Thanks to all the participants!

The code used to compute 24-hour TWAP values is in this Github repo.

This implements the usual Uniswap v2 TWAP calculation partially off-chain for a 24-hour window ending on March 20 at 12:00 UTC.
It then transforms the resulting value into a 0-100% value using the invariant UP + DOWN = 1.

The repo includes the resulting files for transparency, in the ./data folder.
Happy to provide some more explanations if needed!

7 Likes

already forecasted hope to be amoung the top

2 Likes

We’d like to share some reflections on the recent futarchy experiment.

Overall, we found it to be an engaging and promising initiative. It was enjoyable to participate in, and it represents an interesting first step toward leveraging futarchy to inform decision-making in the Collective.

Using TVL as the main evaluation metric aligned well with the goals of the Season, particularly the intention to grow the Superchain’s TVL. The approach focused directly on that metric which we appreciated.

We’re supportive of the use of futarchy for future rounds, but we believe it would benefit from clearer participation criteria. We share the view that having a diverse set of perspectives contributes positively to the process:

While inclusivity is a core value in Optimism, fully open participation can sometimes lead to lower-quality outcomes. For example, there were TVL predictions that seemed overly optimistic—some protocols with around $1M in Superchain TVL received 4x growth forecasts in just a few weeks, which felt somewhat unrealistic. Additionally, the lack of barriers to entry made it easy for teams to coordinate votes in favor of their own protocol, which could distort results.

We think it’s important to consider introducing mechanisms that ensure participants have sufficient context and alignment with the goals of the Collective.

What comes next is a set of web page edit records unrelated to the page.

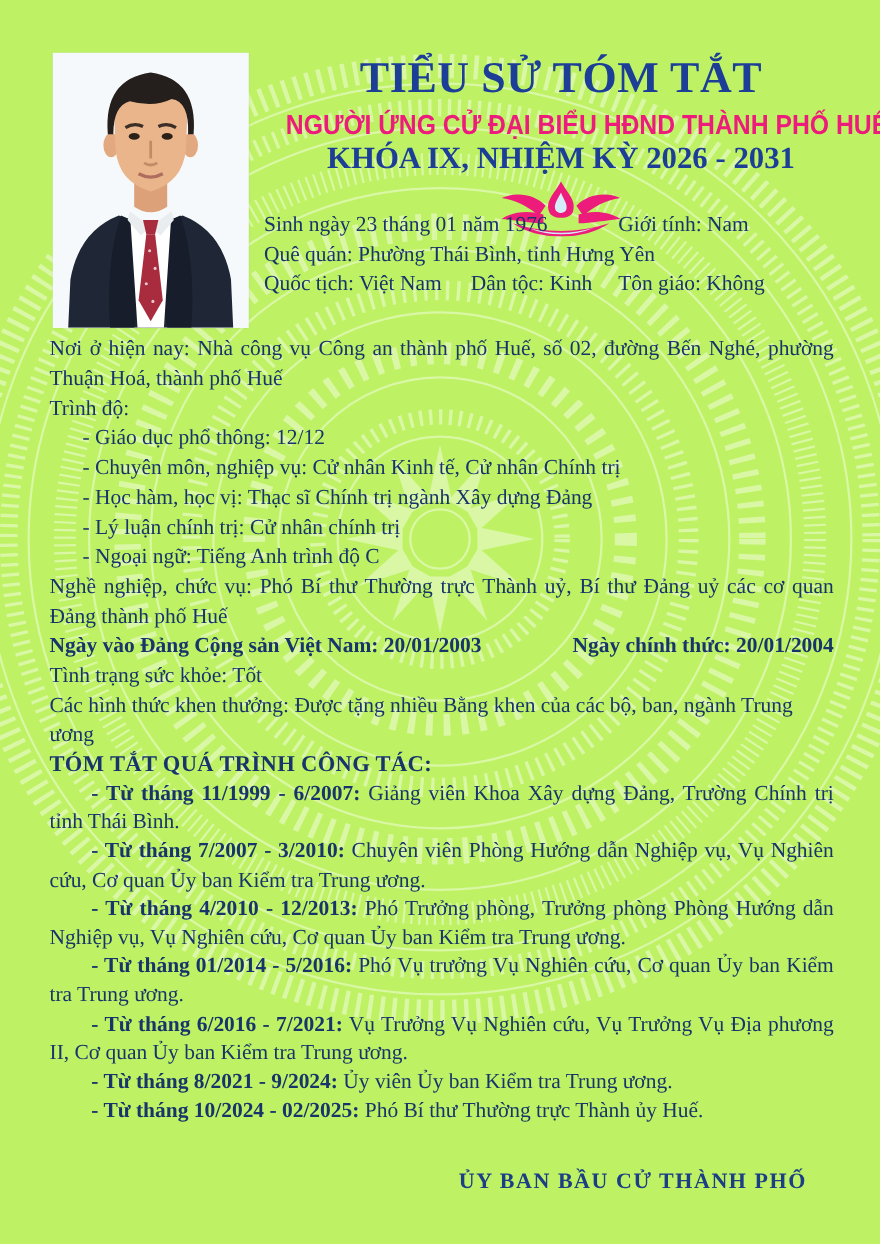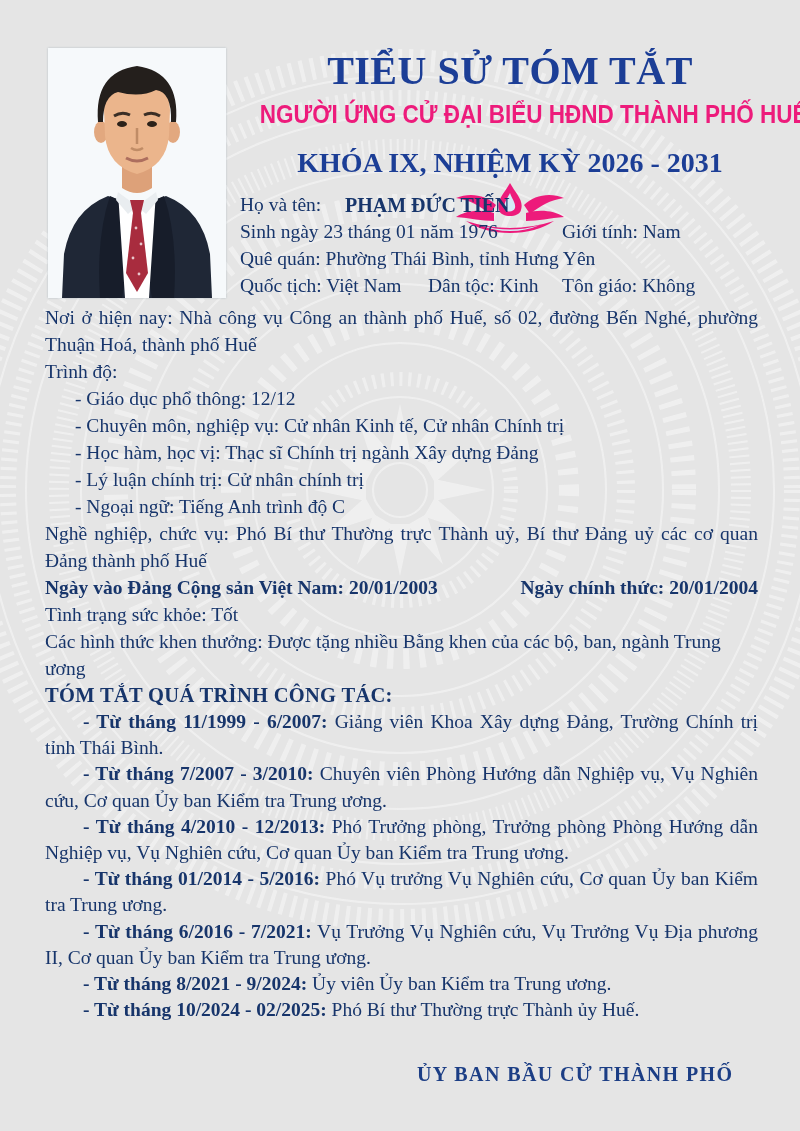"TIỂU SỬ TÓM TẮT" .page { background: #e5e5e5 -> #bef264 }
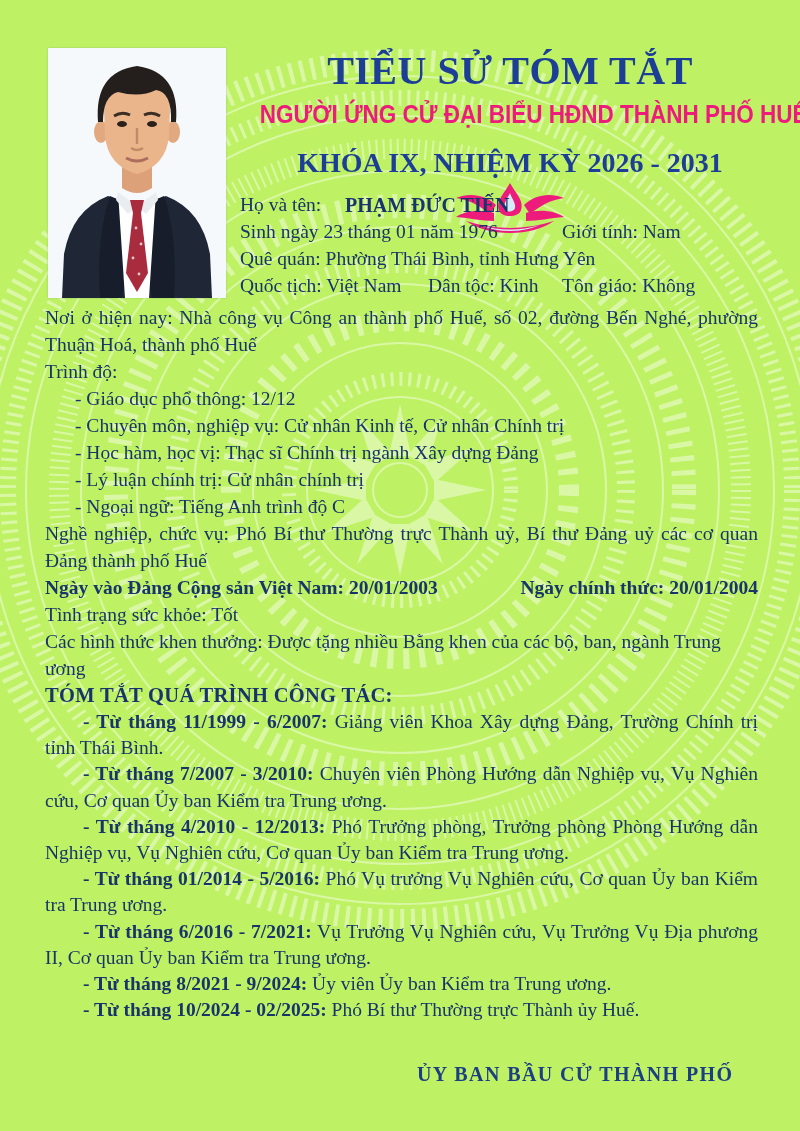"KHÓA IX, NHIỆM KỲ 2026" .term { margin-top: 18px -> 0 }
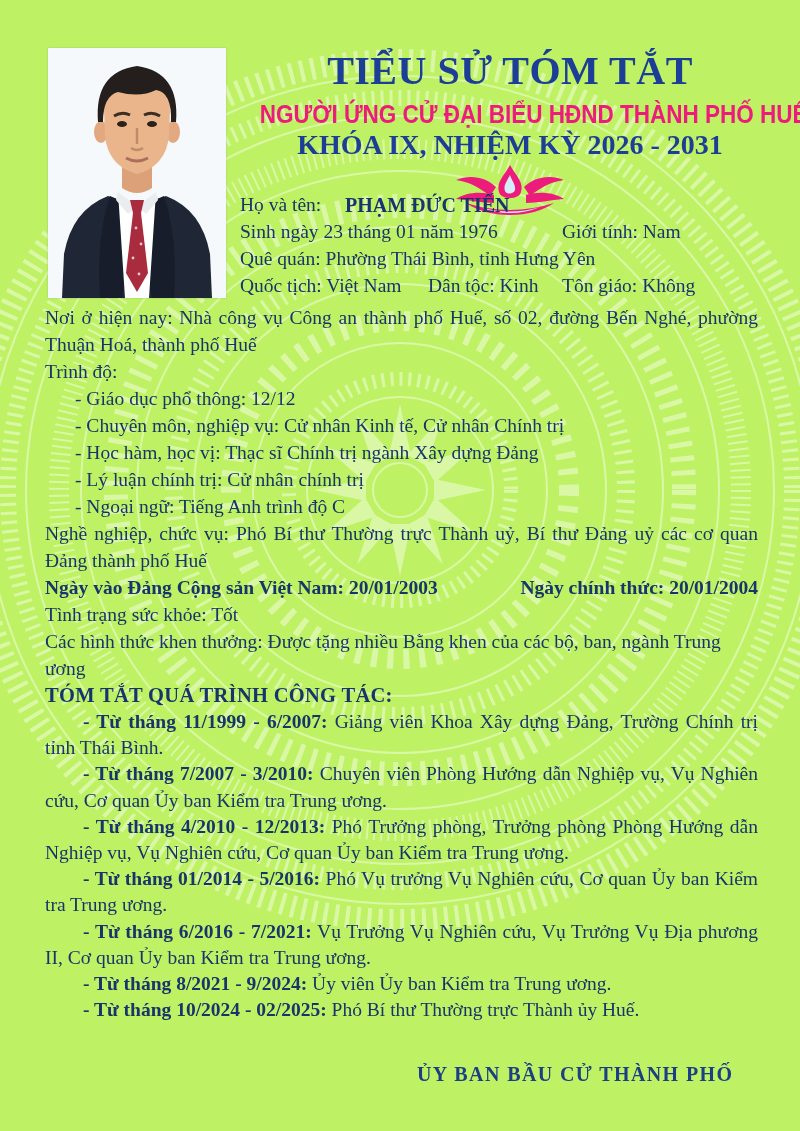"Họ và tên:" div.row { html: <div> <span>Họ và tên:</span> <span>PHẠM ĐỨC TIẾN</span> </div> -> none }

It might also be useful to analyze what percentage of participation came from Superchain-aligned builders, bootstrapers, and enthusiasts to better understand the level of meaningful engagement. We’re curious whether any participant composition criteria were considered during the selection process. For instance, was there any target ratio based on participant profiles, such as 50% Superchain builders, 35% bootstrapers, and 15% enthusiasts? Understanding whether such balances were taken into account could help improve future iterations of the experiment.

It’s understandable that setting up the smart contracts for this type of experiment involves significant technical complexity, but from the user’s perspective, having to sign six transactions just to interact with a single candidate project feels excessive. That said, the interface showed noticeable progress over time, which we appreciated.

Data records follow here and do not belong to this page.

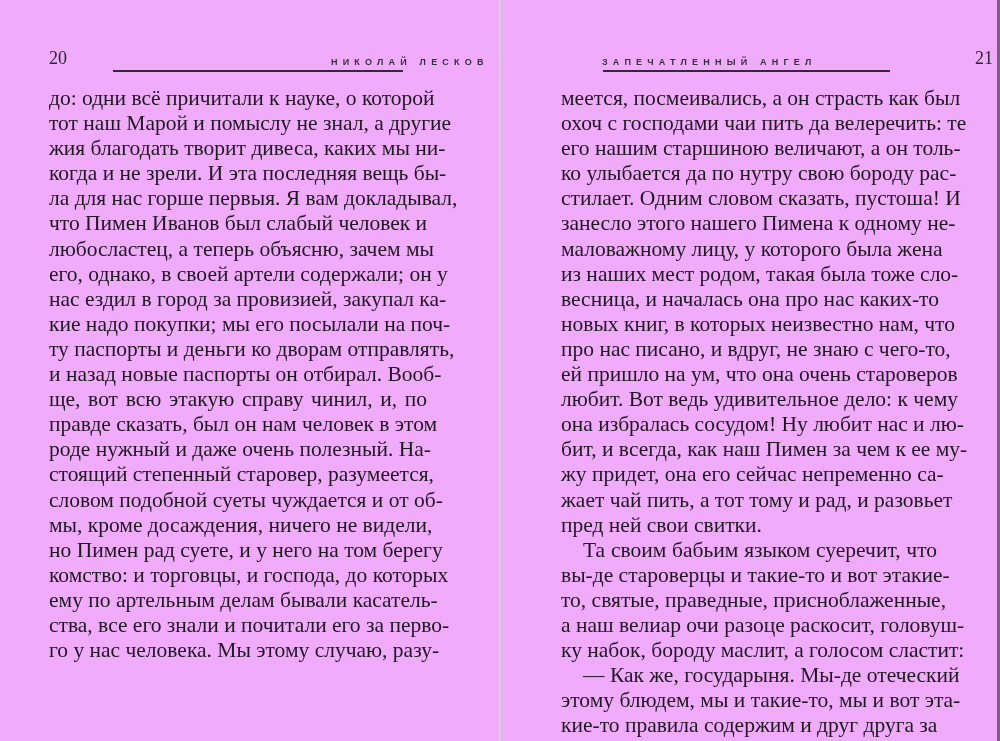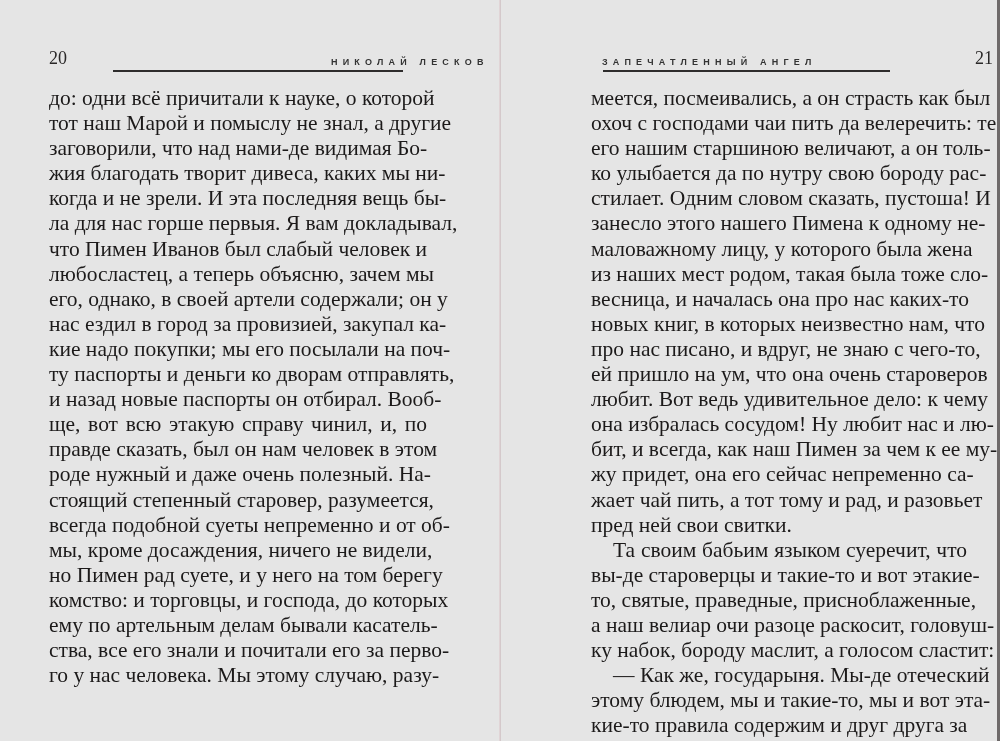"20" .page { background: #e5e5e5 -> #f0abfc }
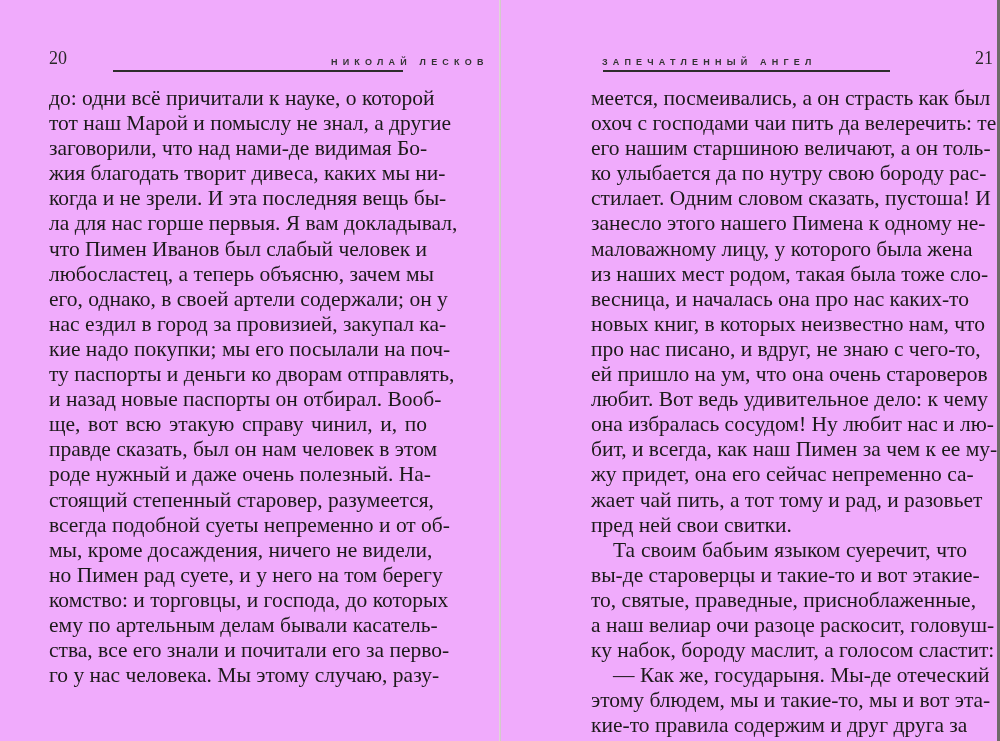"меется, посмеивались, а он страсть" .right .text { left: 90px -> 60px }
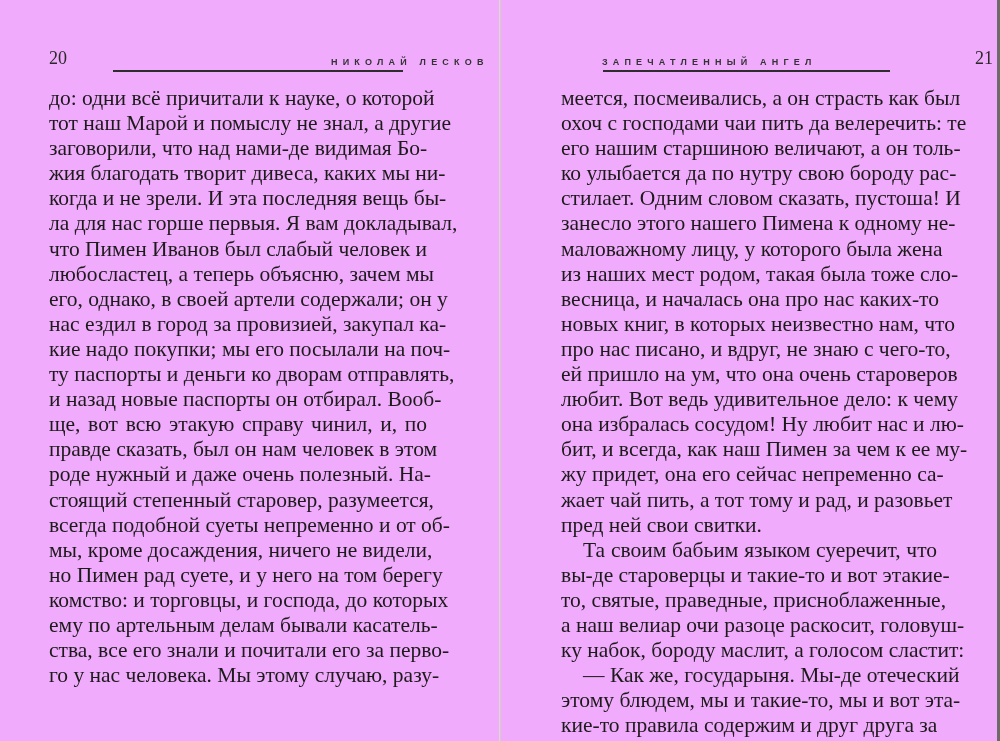"заговорили, что над нами-де видимая" span.line { html: <span>заговорили, что над нами-де видимая Бо-</span> -> none }
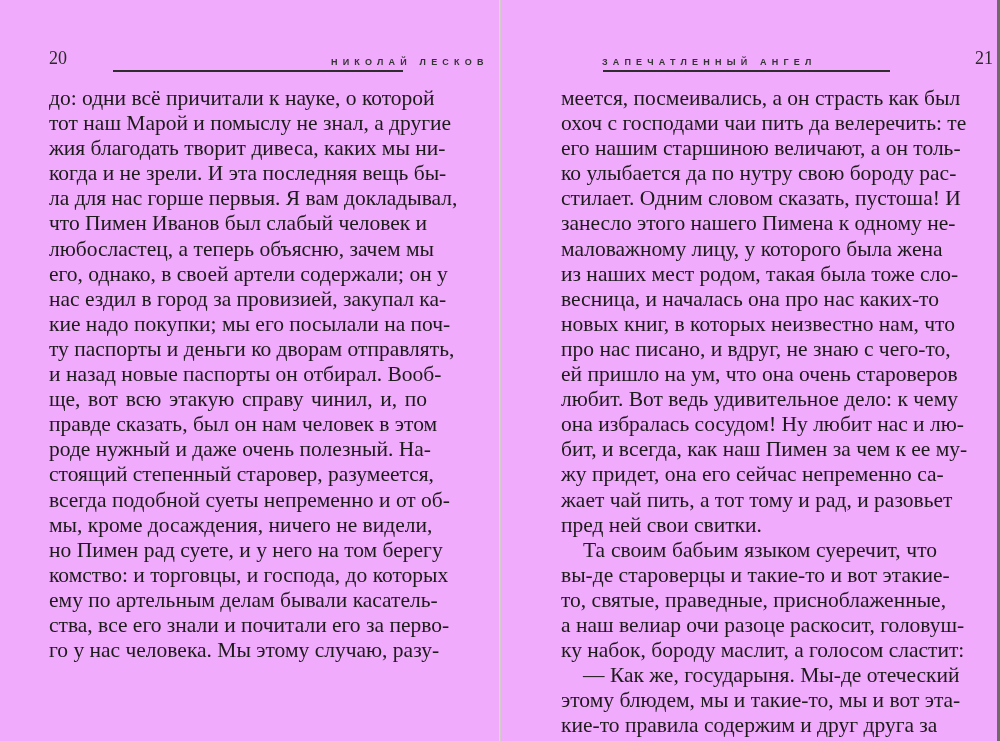"всегда подобной суеты непременно и" span.line { text: всегда подобной суеты непременно -> словом подобной суеты чуждается }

We truly appreciate that the experiment was conducted on Unichain, where fees are negligible, but even so, we found this to be the clearest pain point in the entire experience.

In short, we see a lot of potential in this experimental approach. With a few refinements in participation structure and a bit more friction to encourage thoughtful engagement, futarchy could become a valuable tool in the Collective’s governance toolkit.

4 Likes

For reference, copying over from telegram the link to Butter’s Notion doc with includes the starting Superchain TVL’s for each protocol as of March 20th based on the 7-day trailing average.

2 Likes

Thanks for sharing your feedback on the experiment.

To me, it seems that your question about “participant composition” was aimed to be addressed via the weights of how many OP-PLAY tokens different people started with. While anyone could participate, known Citizens and Retro Funders, etc, where given more OP-PLAY to start with, therefore having a larger influence. More details in @elizaoak’s initial post.

  • All forecasters will have the opportunity to influence additional grant decisions
  • Optimism governance contributors with OP attestions (including Citizens, Top 100 Delegates, Council and Committee members, Retro Funding Guest Voters, and NumbaNERDs) are eligible for higher amounts of PLAY tokens (voting power)

However, it’s not clear that those closer to Optimism in the past or with additional attestations have better information when it comes to these predictions.

So far, some of the initial best performers (traders) on the leaderboard didn’t have any extra attestations and only started with 50 OP-PLAY. But we’ll see how that holds when we get the final results!

2 Likes

The calculations for the leaderboard is a bit of a mystery to me. Seems like half of the time results come out the way I would expect them to, and half of the time they don’t. This time they are really confusing.

Right now, we are only a few days into the evaluation period, but as of this moment, none of the protocols have reached the goals that the futarchy had set for them.

Since I have only shorts, I would expect to have only profits, no losses - but according to the leaderboard I have a 46% loss. How is that possible?

I would truly appreciate it if someone would explain the maths, or share a link to the official calculation. Maybe @elizaoak ?

As a general piece of feedback, I think it would be helpful in any future repetitions of such an experiment to openly share all algorithms used to calculate PnL for participants. This could help raise the general level of understanding of how the futarchy works, leading to more reliable voter behavior. My sense is that, this time, a lot of people may have been making predictions without a clear understanding of what their bets ‘mean’.

4 Likes

@Michael should be able to help explain leaderboard calcs

3 Likes

Hey @joanbp,

Responded in TG but will respond here for visibility.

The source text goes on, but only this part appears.